PROBLEM TO WORK ON:
In the records below, find each line with the word "build" and copy it.

-------- TASK INPUTS --------

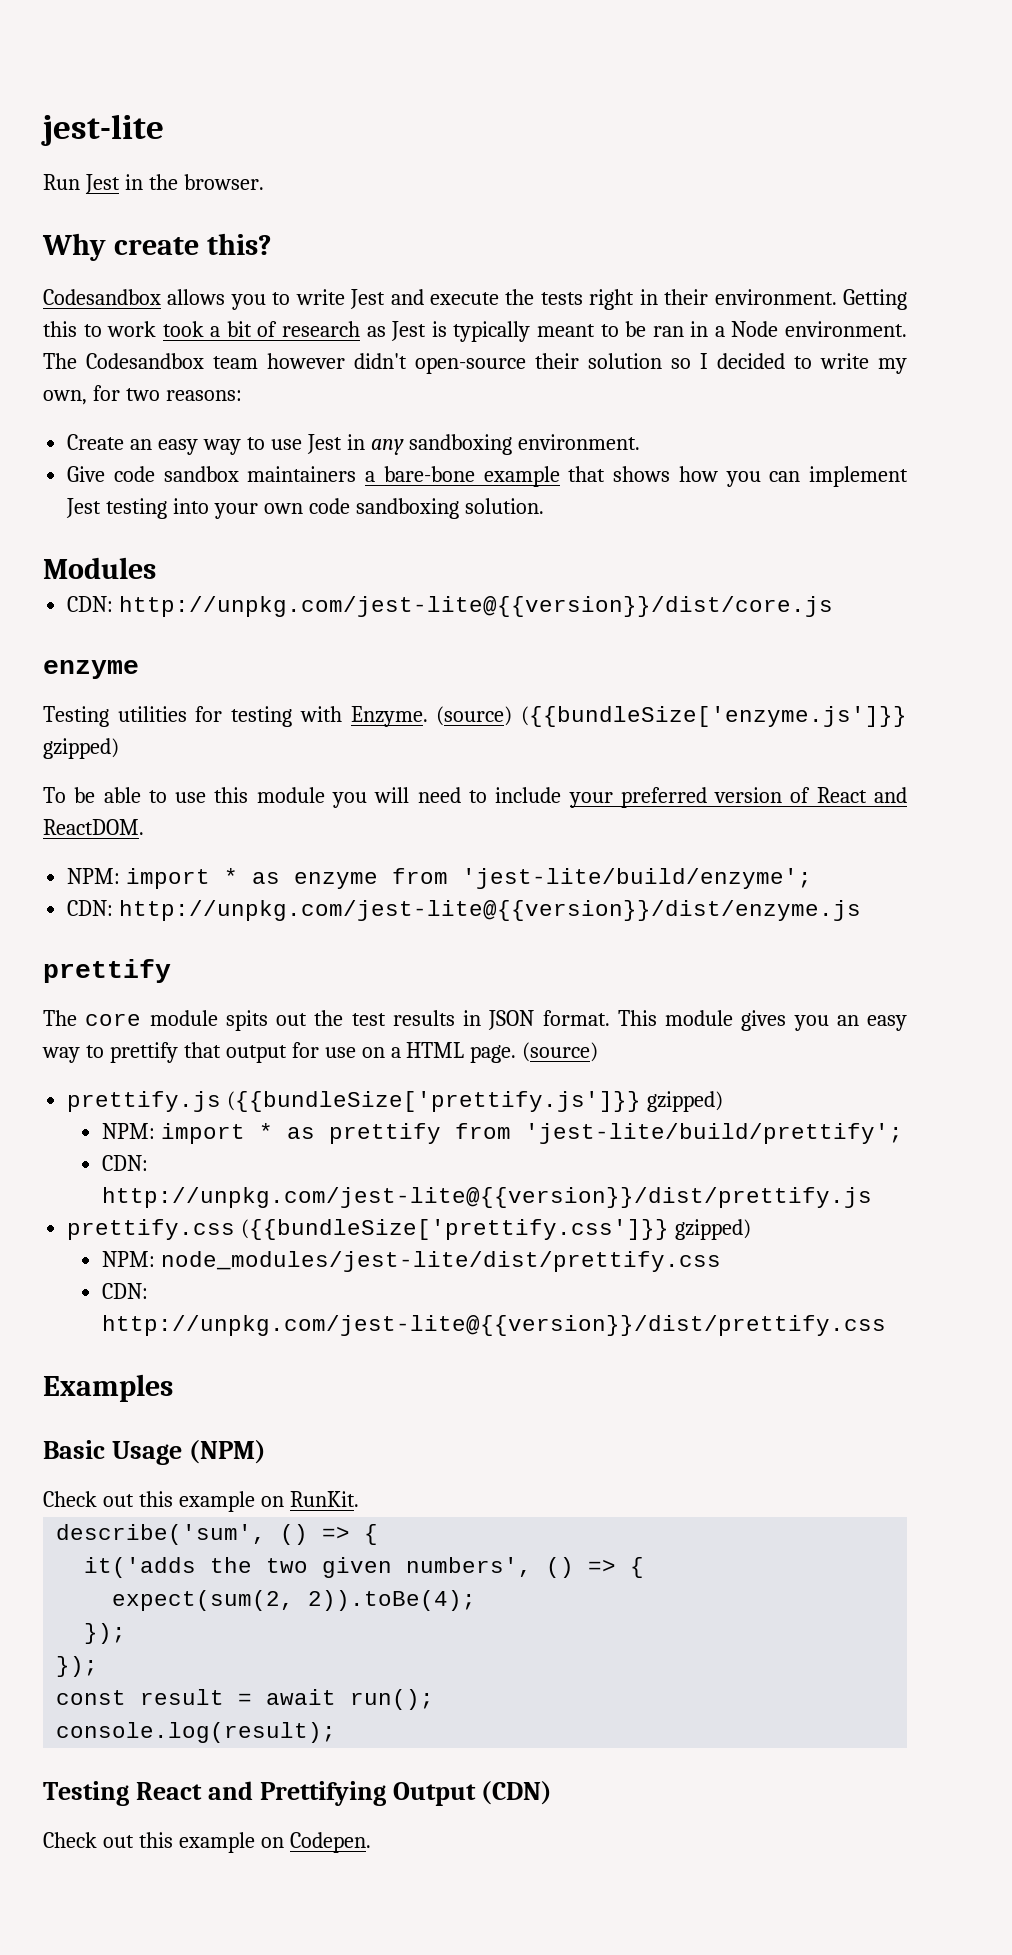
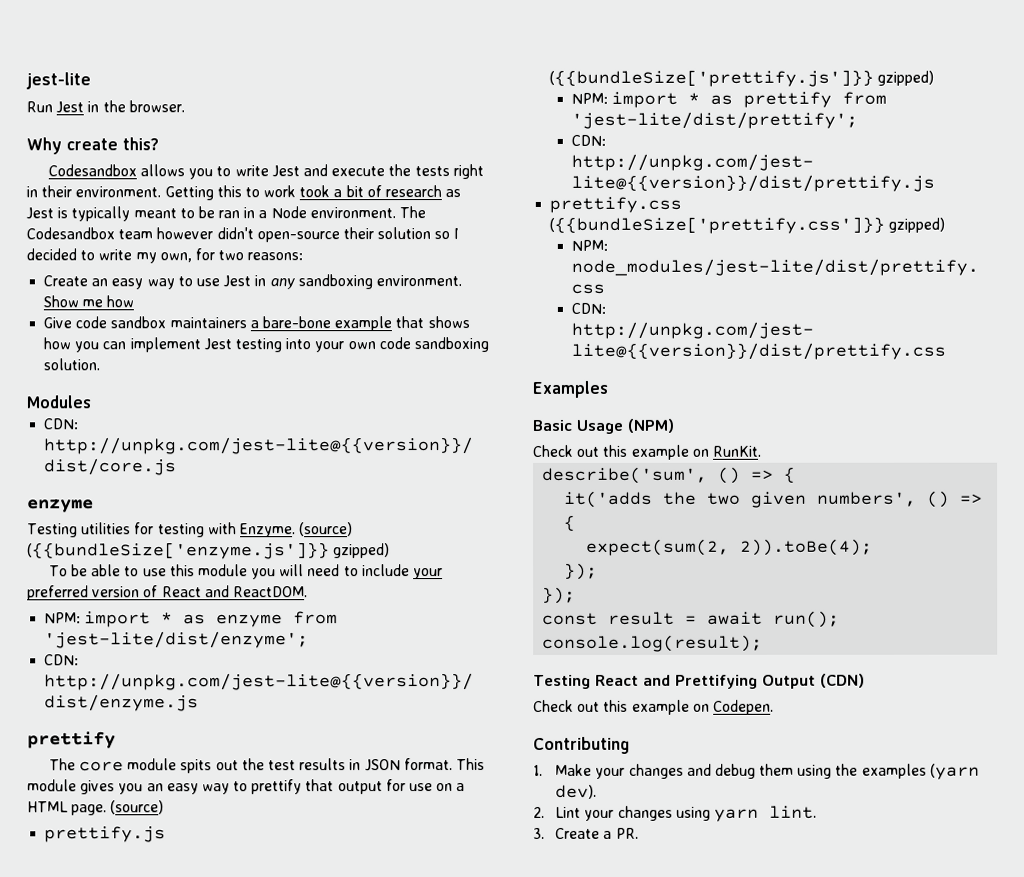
(640, 442) none -> [43,295,135,308] Show me how
[462,868,813,889] 'jest-lite/build/enzyme'; -> [44,631,310,649] 'jest-lite/dist/enzyme';
[525,1123,904,1144] 'jest-lite/build/prettify'; -> [571,111,859,129] 'jest-lite/dist/prettify';
(371, 1842) none -> [533,736,630,754] [533,763,980,780] [555,784,598,799] [533,805,817,822] [533,827,639,839] // Contributing // 1. Make your changes and debug them using the examples (yarn dev). // 2. Lint your changes using yarn lint. // 3. Create a PR.

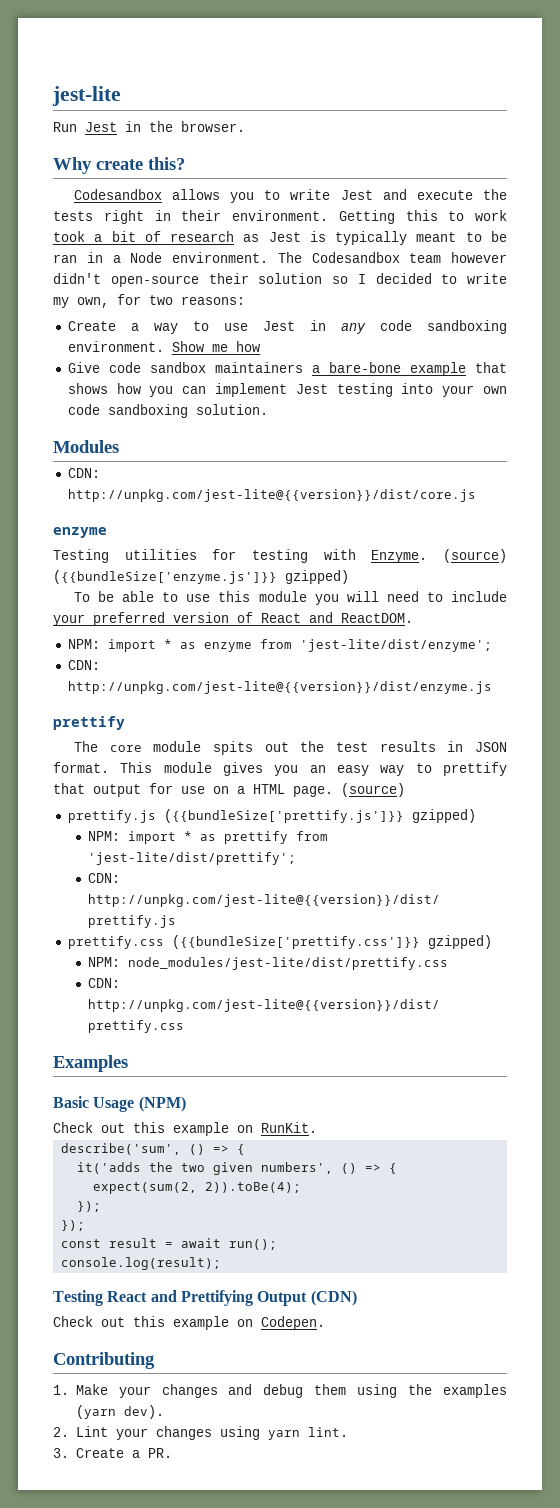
[91,278,144,290] an easy -> [130,323,139,331] a
(295, 284) none -> [379,320,412,331] code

--------

SOLUTION TO THIS PROBLEM:
[462,868,813,889] 'jest-lite/build/enzyme'; -> [44,631,310,649] 'jest-lite/dist/enzyme';
[525,1123,904,1144] 'jest-lite/build/prettify'; -> [571,111,859,129] 'jest-lite/dist/prettify';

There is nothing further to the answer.